Yahut içinde yedi milyar insanı, bu insanlar içinde daha çok yetmiş beş milyon insanı, o insanlar içerisinde daha çok kırkları, yedileri, üçleri konuşturuyor da, o konuşmaların pıtraklarını budaklarını yontarak, kumunu taşını süzerek, kendi sesi, kendi durgunluğu, kendi dinginliği kılarak söylemek için bir süzek olarak kullanıyor dudaklarını…

Gözleriyle dudakları aynı yere bakıyor.

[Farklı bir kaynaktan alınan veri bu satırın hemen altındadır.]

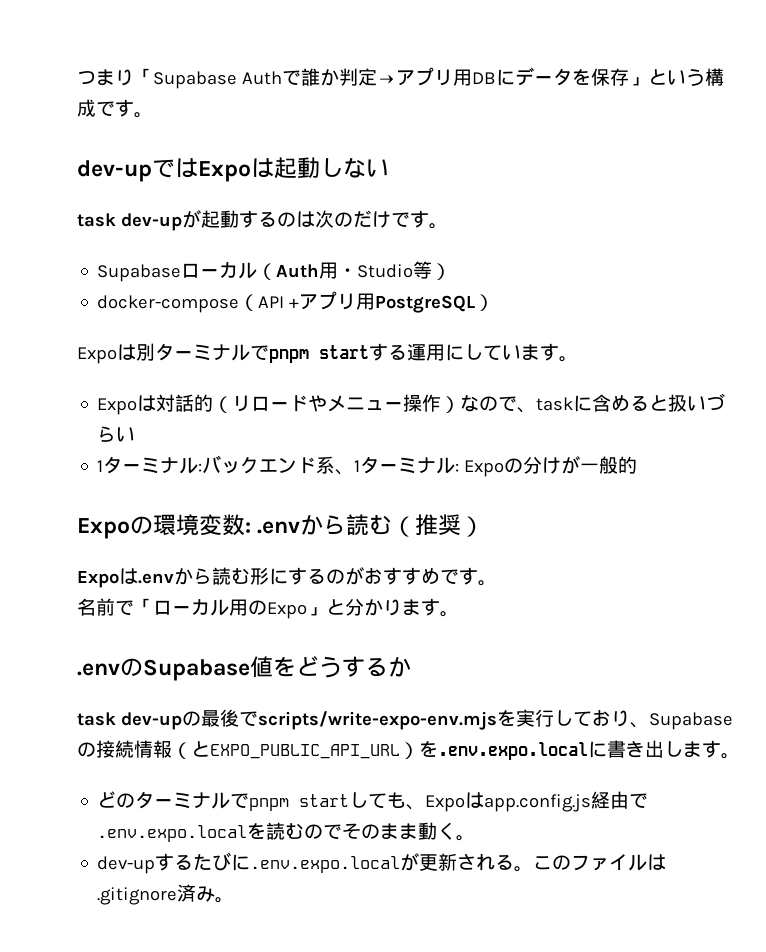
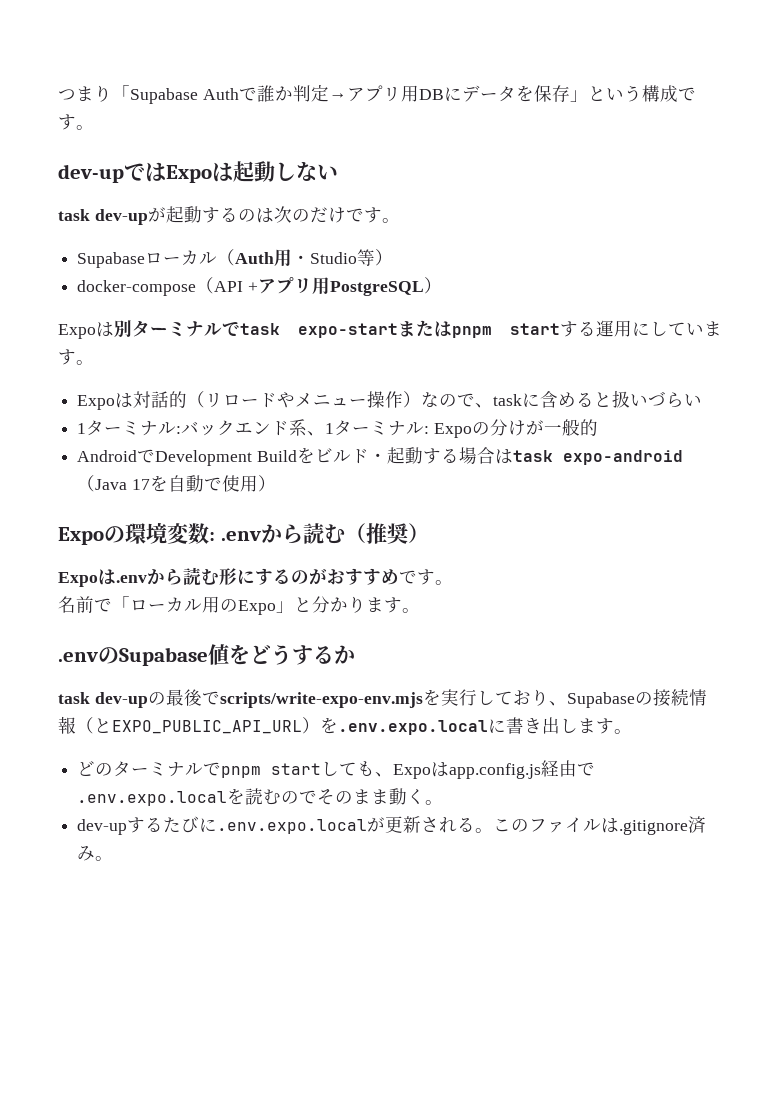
- Expoは別ターミナルでpnpm startする運用にしています。
+ Expoは別ターミナルでtask expo-startまたはpnpm startする運用にしています。
+ AndroidでDevelopment Buildをビルド・起動する場合はtask expo-android（Java 17を自動で使用）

Ya da dudaklarının da gözleri var, gözlerine paralel… Durmuş oturmuş, saygı uyandıran, dünyaya saymak ve sayılmak için geldiğimizi bilen bir bakış diliyle bakıyor gözleri…

Kendine ait bir öykü dili geliştiren nadir öykücülerimizden

Her günün, her anın hasatçısı… Haset ve hasetçi sözcüğü, o sözcüğün çağrışımlarının bulaştığı tohumlar, bitkiler, canlılar, onun harmanına ulaşamıyor.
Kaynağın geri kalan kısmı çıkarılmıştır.